§ Task goal
In the records below, find the line with "text: 590 ->" and repeat exactly every line from it through the line with "html: none ->". Pictures stay out.

§ Supplied data
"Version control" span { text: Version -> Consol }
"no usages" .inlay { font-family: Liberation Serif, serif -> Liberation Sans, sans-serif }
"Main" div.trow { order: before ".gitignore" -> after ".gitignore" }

--

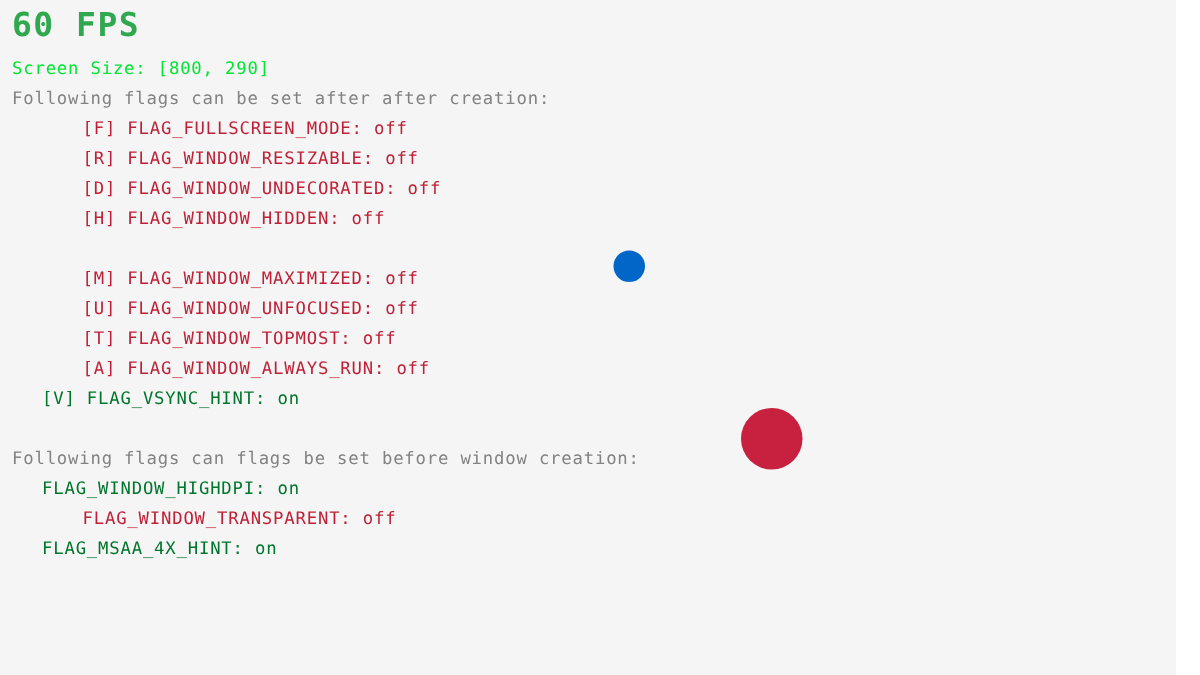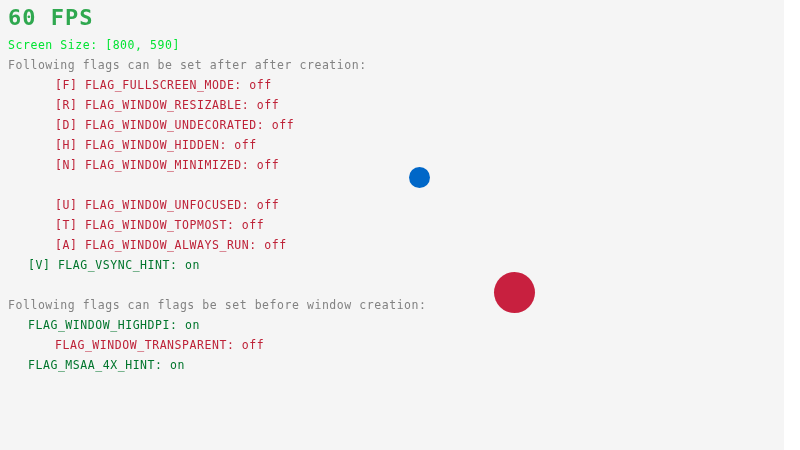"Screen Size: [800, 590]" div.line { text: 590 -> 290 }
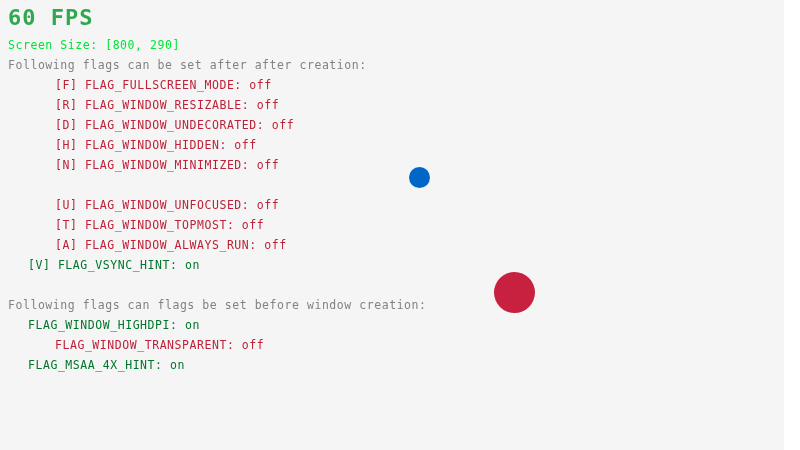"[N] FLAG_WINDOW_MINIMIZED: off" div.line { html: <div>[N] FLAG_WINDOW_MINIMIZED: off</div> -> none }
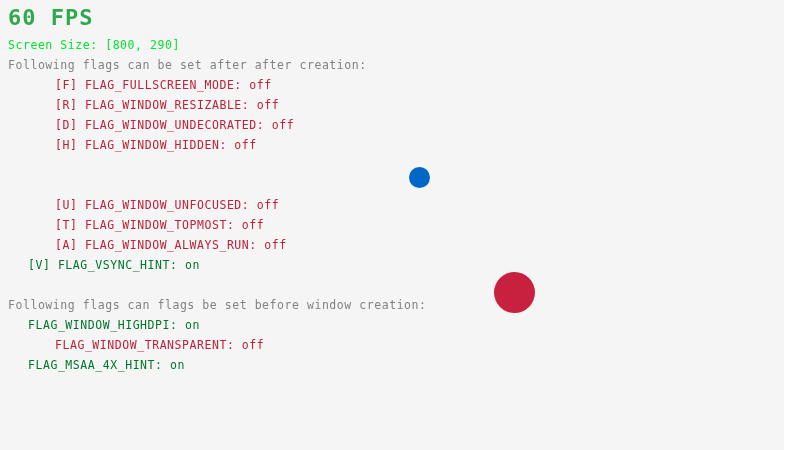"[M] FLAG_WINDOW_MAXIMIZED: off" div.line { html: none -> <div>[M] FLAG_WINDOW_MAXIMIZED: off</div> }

§ Solution to this exercise
"Screen Size: [800, 590]" div.line { text: 590 -> 290 }
"[N] FLAG_WINDOW_MINIMIZED: off" div.line { html: <div>[N] FLAG_WINDOW_MINIMIZED: off</div> -> none }
"[M] FLAG_WINDOW_MAXIMIZED: off" div.line { html: none -> <div>[M] FLAG_WINDOW_MAXIMIZED: off</div> }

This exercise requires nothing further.